Juan Pardo is a Spanish born singer who had a hit in the early 1980s with "No Me Hables".

==Background==
Born Juan Ignacio Pardo Suárez on November 11, 1942, in Spain, Juan Pardo is singer-songwriter. He was a member of the group Los Brincos. He later teamed up with Junior, a former Brincos member to form the duo Juan y Junior. At the end of 1980, he returned to the musical scene to launch his successful international career.

==Career==
It was reported by Billboard in the magazine's September 19, 1970 issue that former Juan y Junior member Juan Pardo, a Novola artist had made his first concert appearance as a solo artist.

In December 1974, Pardo had "Conversasiones Conmigo Mism" on the Latin Hit Parade chart in Spain and "Mr. Guitarra" on the Venezuela chart. He also had his album Conversasiones Conmigo Mism in the album chart.

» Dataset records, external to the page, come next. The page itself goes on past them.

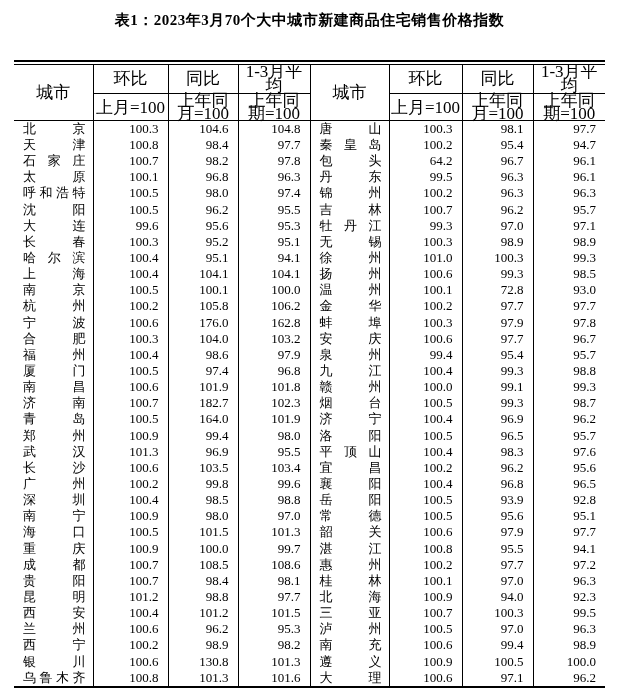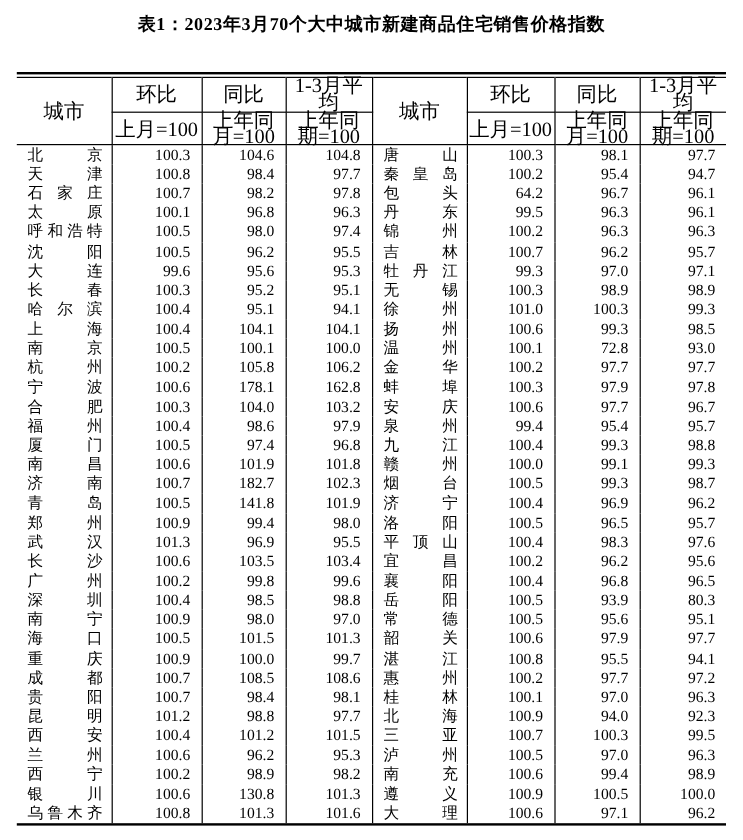--- a/index.html
+++ b/index.html
@@ -363,21 +363,21 @@
             <td class="num">97.7</td>
           </tr>
           <tr>
             <td class="city-cell">
               <div class="city">
                 <span>宁</span>
                 <span>波</span>
               </div>
             </td>
             <td class="num">100.6</td>
-            <td class="num">178.1</td>
+            <td class="num">176.0</td>
             <td class="num">162.8</td>
             <td class="city-cell">
               <div class="city">
                 <span>蚌</span>
                 <span>埠</span>
               </div>
             </td>
             <td class="num">100.3</td>
             <td class="num">97.9</td>
             <td class="num">97.8</td>
@@ -483,21 +483,21 @@
             <td class="num">98.7</td>
           </tr>
           <tr>
             <td class="city-cell">
               <div class="city">
                 <span>青</span>
                 <span>岛</span>
               </div>
             </td>
             <td class="num">100.5</td>
-            <td class="num">141.8</td>
+            <td class="num">164.0</td>
             <td class="num">101.9</td>
             <td class="city-cell">
               <div class="city">
                 <span>济</span>
                 <span>宁</span>
               </div>
             </td>
             <td class="num">100.4</td>
             <td class="num">96.9</td>
             <td class="num">96.2</td>
@@ -594,21 +594,21 @@
             <td class="num">98.5</td>
             <td class="num">98.8</td>
             <td class="city-cell">
               <div class="city">
                 <span>岳</span>
                 <span>阳</span>
               </div>
             </td>
             <td class="num">100.5</td>
             <td class="num">93.9</td>
-            <td class="num">80.3</td>
+            <td class="num">92.8</td>
           </tr>
           <tr>
             <td class="city-cell">
               <div class="city">
                 <span>南</span>
                 <span>宁</span>
               </div>
             </td>
             <td class="num">100.9</td>
             <td class="num">98.0</td>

On the week of September 12, 1981, "No Me Hables" got to no. 8 on the East Coast section of Record World Latin U.S.A. Hit Parade chart. It was also at no. 7 in the West Coast section, and registering the Mexico charts. It entered the German charts on 29 November 1981. Spending a total of ten weeks in the chart, it peaked at no. 3. It was also a hit in other countries including Czechoslovakia, the Netherlands and Belgium.

During the week of March 6, 1993, Pardo's album, Sinceramente Juan entered the Music & Media Europe Top 100 Albums chart at no. 44.

==Later years==
He recorded the album, "Lúa chea", which was released in 2003.